III. superação das desigualdades educacionais, com ênfase na promoção da cidadania e na erradicação de todas as formas de discriminação em

Valinhos;

IV. melhoria da qualidade da educação no Município;

V. formação para o trabalho e para a cidadania, com ênfase nos valores morais e éticos em que se deve fundamentar a sociedade local;

VI. promoção do princípio da gestão democrática da educação pública no

Município;

VII. incentivo a promoção humanística, científica, cultural e tecnológica no

Município;

VIII. estabelecimento de meta de aplicação de recursos públicos em educação recebidos de acordo com o PNE, como proporção do Produto Interno Bruto - PIB, que assegure atendimento às necessidades de expansão, com padrão de qualidade e equidade no Município;

IX. valorização dos profissionais da educação vinculados à rede de ensino

do Município;

X. promoção dos princípios do respeito aos direitos humanos, à diversidade e à sustentabilidade socioambiental do Município (VALINHOS, 2015, grifos nossos).

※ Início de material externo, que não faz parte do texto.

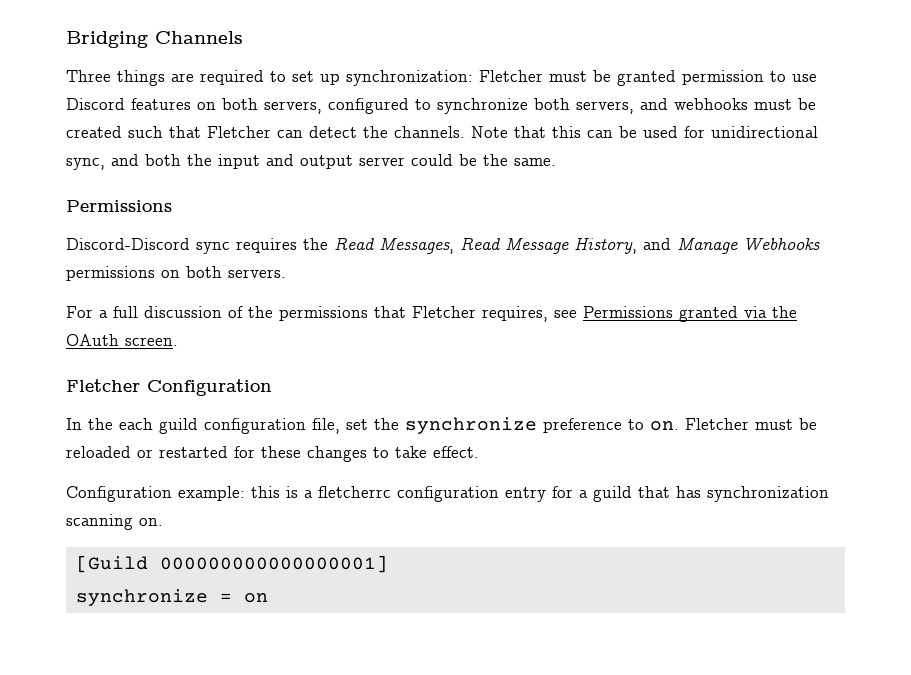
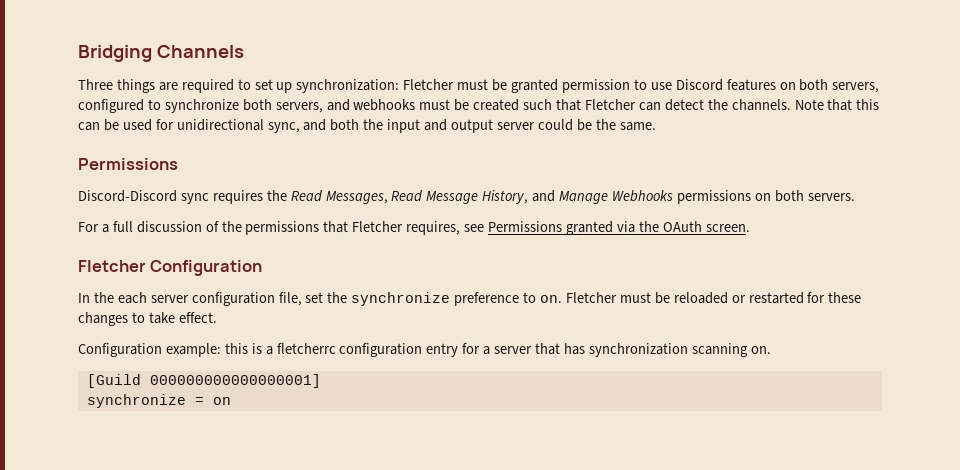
[159,418,198,434] guild -> [150,295,189,303] server
[593,486,632,502] guild -> [494,346,533,354] server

A nosso ver, o excesso de referências à localidade, observado no conteúdo do documento, poderia ter sido evitado pelo legislador, uma vez que o texto aprovado possui abrangência somente municipal.

A preocupação em explicitar o(s) órgão(s) público responsável pela execução dos PMEs não se constituiu em matéria de importância nos documentos analisados. Por um lado, os PMEs de Americana, Artur Nogueira, Engenheiro Coelho, Itatiba, Santo Antônio de Posse e Valinhos não fazem alusão alguma à questão. Por outro, os planos de Campinas, Cosmópolis, Hortolândia, Indaiatuba, Monte Mor, Nova Odessa, Paulínia e Sumaré trazem informações demasiadamente genéricas, imputando ao município a responsabilidade pelo alcance das metas e implementação das estratégias previstas em seus PMEs.

Art. 7º - A consecução das metas deste Plano Municipal de Educação (PME) e a implementação das estratégias deverão ser realizadas em regime de colaboração e em parceria com a União, o Estado e o Município de Campinas (CAMPINAS, 2015).

Artigo 6º - O Município atuará em regime de colaboração visando ao alcance das metas e à implementação das estratégias objeto deste Plano (MONTE MOR, 2015).

Observou-se que o PME de Santa Bárbara d’Oeste foi o que apresentou maior nível de generalização em relação à responsabilidade pela execução do PME, ao assumir que “a execução do Plano Municipal de Educação se dará em regime de colaboração entre a União, o Estado, o Município e a sociedade civil” (SANTA BÁRBARA D’OESTE, 2015). Nesse caso, quem, de fato, seria o responsável pela execução do plano? O regime de colaboração seria suficiente para que as metas e/ou estratégias fossem alcançadas?

A omissão observada em relação aos órgãos do poder público que, direta ou indiretamente, deveriam se responsabilizar pela implantação e execução do PME, pode destituir tal documento “de seu caráter de política de Estado e, portanto, quando muito, deslocando-o para o âmbito das políticas de governo ou, em determinadas situações, para o que se poderia aqui denominar lugar algum, ou

seja, para a condição de um plano cartorial” (SOUZA; MENEZES, 2016, p. 328), configurando-se numa espécie de carta de intenções, conforme análise de Valente e Romano (2002) para o PNE 2001-2010.